Local, state and regional companies are still trying to collect money owed to them by the mill, in order to pay their own bills. The legal struggle has also involved Steelworkers Union Local 7898.

“So far we haven’t really noticed any effects of the steel mill closing,” said Thomas. “It’s going to be a long-term thing. I think some people are waiting, thinking they may be able to reopen the mill. From my seat here, as the secretary, we haven’t had an enormous amount of calls. It’s pretty much the same as it usually is.”

The Knights of Columbus held their annual Thanksgiving Dinner for those in need on Nov. 27.

Across town at St. Cyprian Church, Sister Kathleen Driscoll has been putting the word out in the media that the church is continuing its outreach services.

“The close of the steel mill is a great, enormous blow to the community,” Sister Driscoll said. “If the mill does not reopen, the economic effect will be felt by services offered by the city, the school district and local businesses.”

Food and supplies are regularly distributed by church’s outreach center.
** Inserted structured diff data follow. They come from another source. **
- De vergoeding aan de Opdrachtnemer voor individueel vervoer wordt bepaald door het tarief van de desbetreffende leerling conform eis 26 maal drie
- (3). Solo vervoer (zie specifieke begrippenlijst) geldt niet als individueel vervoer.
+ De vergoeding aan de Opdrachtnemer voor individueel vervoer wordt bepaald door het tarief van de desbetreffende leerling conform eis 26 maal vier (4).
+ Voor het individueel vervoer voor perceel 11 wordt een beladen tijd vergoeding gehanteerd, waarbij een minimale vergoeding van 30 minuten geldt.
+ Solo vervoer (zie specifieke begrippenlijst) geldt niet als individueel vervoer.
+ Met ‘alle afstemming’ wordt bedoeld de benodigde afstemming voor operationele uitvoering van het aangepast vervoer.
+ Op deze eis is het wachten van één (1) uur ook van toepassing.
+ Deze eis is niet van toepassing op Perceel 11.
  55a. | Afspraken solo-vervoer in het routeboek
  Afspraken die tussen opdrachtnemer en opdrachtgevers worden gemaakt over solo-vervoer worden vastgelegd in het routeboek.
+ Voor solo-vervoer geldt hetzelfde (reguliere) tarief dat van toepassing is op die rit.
“Churches that have a good number of members who are steel mill workers have stepped forward to provide food and set up an account to assist with Christmas,” said Sister Driscoll. “At this point St. Cyprian has only seen five mill workers, and we were able to assist with a rent payment, a utility payment and three prescription payments. We feel the longer the mill is closed, the more serious the impact, and after Christmas we will see a greater number of workers seeking assistance.”